I’m proud of you, guys!

– Here we go! I’m proud of you, guys. Good job.

Ca, c’est la chauffeuse du bus qui félicite sa quinzaine de passagers après la douane américaine. Je l’adore. Une dame forte, la cinquantaine, un large menton, de longs cheveux blonds en tresse. Chaque fois qu’elle prend le micro pour faire une annonce, je suis mort de rire. Par contre, les autres ne sourcillent même pas, on dirait qu’ils la trouvent idiote. Moi, elle me fait penser à Calamity Jane, comme dessinée dans Lucky Luke: rude et joviale.

Je l’observe dans le rétroviseur. Quand elle conduit, elle a l’air triste. Je me m’amuse à imaginer sa vie, alors que la nuit tombe. A-t-elle un mari, des enfants ? Qu’est-ce qui peut amener une femme à opter pour un job comme celui de chauffeur Greyhound ? Rouler de nuit, charger et décharger de lourds paquets (Greyhound est aussi un service de transport de colis, la soute est totalement rentabilisée, quand on n’ajoute pas une remorque supplémentaire). Ce qui me plairait, moi, dans ce métier, c’est justemment les annonces au micro. Et puis bien connaître les itiniéraires à force de les faire, et finir par connaître les tenanciers de chaque station service, etc.

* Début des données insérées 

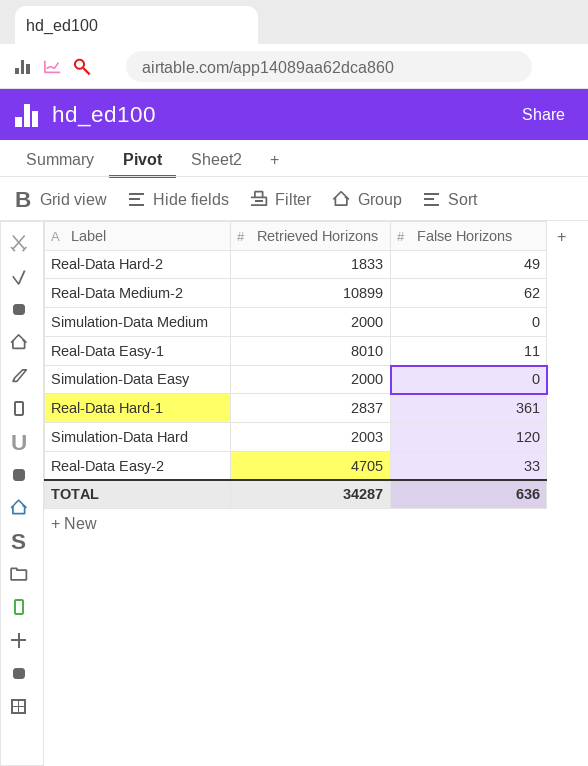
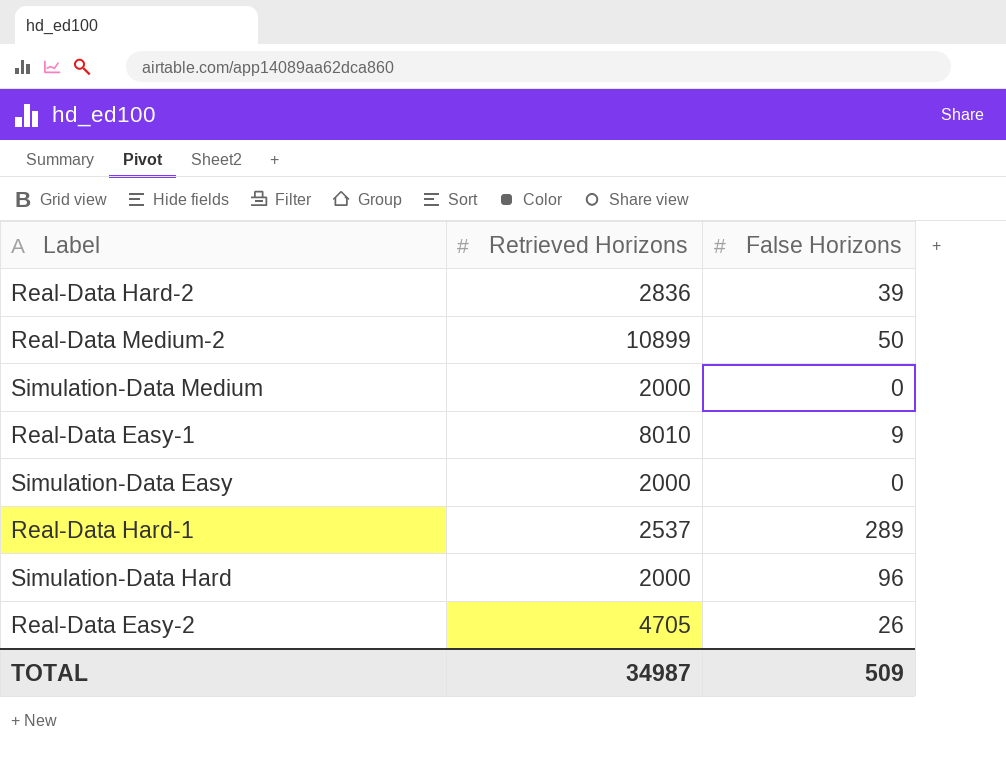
Real-Data Hard-2 | Retrieved Horizons: 1833 -> 2836
Real-Data Hard-2 | False Horizons: 49 -> 39
Real-Data Medium-2 | False Horizons: 62 -> 50
Real-Data Easy-1 | False Horizons: 11 -> 9
Real-Data Hard-1 | Retrieved Horizons: 2837 -> 2537
Real-Data Hard-1 | False Horizons: 361 -> 289
Simulation-Data Hard | Retrieved Horizons: 2003 -> 2000
Simulation-Data Hard | False Horizons: 120 -> 96
Real-Data Easy-2 | False Horizons: 33 -> 26
TOTAL | Retrieved Horizons: 34287 -> 34987
TOTAL | False Horizons: 636 -> 509

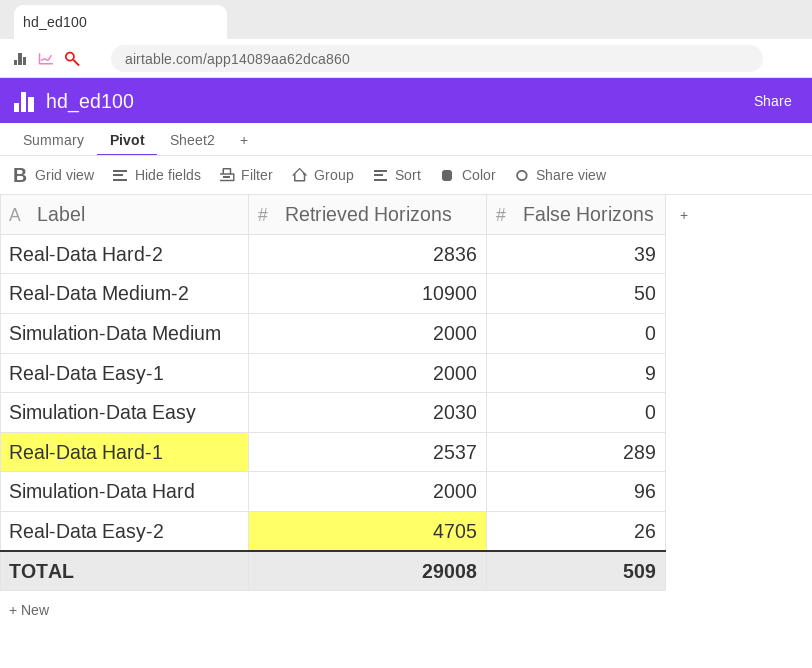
Real-Data Medium-2 | Retrieved Horizons: 10899 -> 10900
Real-Data Easy-1 | Retrieved Horizons: 8010 -> 2000
Simulation-Data Easy | Retrieved Horizons: 2000 -> 2030
TOTAL | Retrieved Horizons: 34987 -> 29008

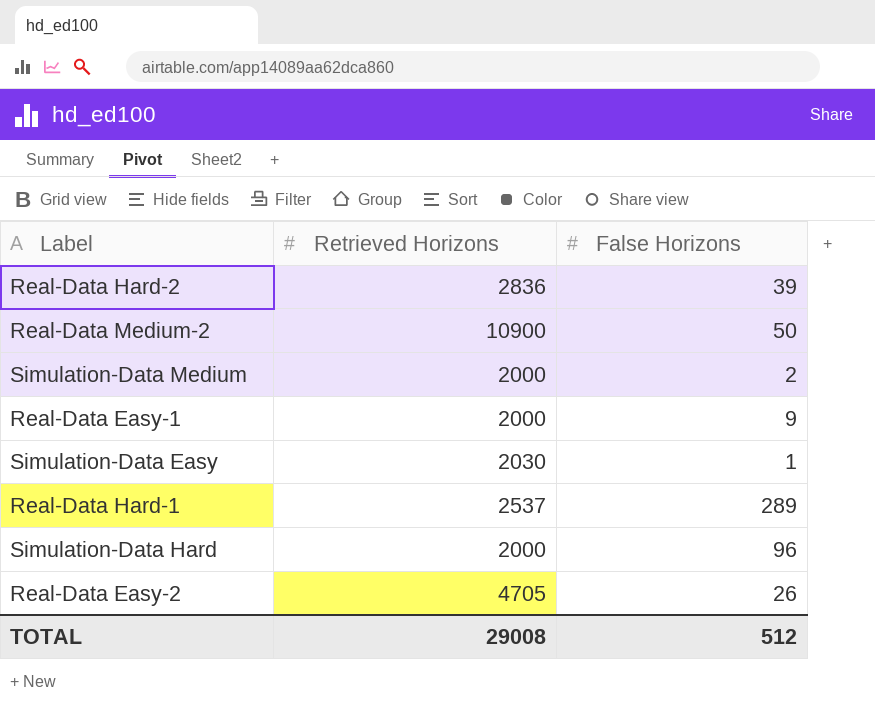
Simulation-Data Medium | False Horizons: 0 -> 2
Simulation-Data Easy | False Horizons: 0 -> 1
TOTAL | False Horizons: 509 -> 512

Cette femme m’apparait comme un roc inébranlable. Qu’est-ce qui pourrait lui faire perdre ses moyens, le déstabiliser, la révéler ?

– Goddam, my keys! Shit! Shit! I forgot my keys in Bellingham!

Elle refait le tour de ses poches en rugissant. Elle tape du poing sur le volant.

Elle passe alors une série de coups de fil avec son portable. La centrale Greyhound, l’endroit où elle pense les avoir oubliées, et… son fils, pour qu’il vienne la chercher au terminus. Bref, elle gère très bien la situation. Fidèle à l’image que je me faisais d’elle.

Mais elle est énervée. Elle se trompe même de route, ce qu’elle rattrape au prix d’un impressionnant demi-tour subit, sur la route à quatre bandes.

– Sorry, guys, crie-t-elle.

Je me dis que, finalement, ce genre de chose n’arrive pas si souvent, de perdre ses clés.

On est quand-même bien conçus, les êtres humains, pour ne pas oublier tout, partout, constamment. Ca reste exceptionnel. Je suis par exemple depuis plus de trois semaines en voyage, hors du train-train quotidien, et toute la logistique fonctionne comme une mécanique bien huilée.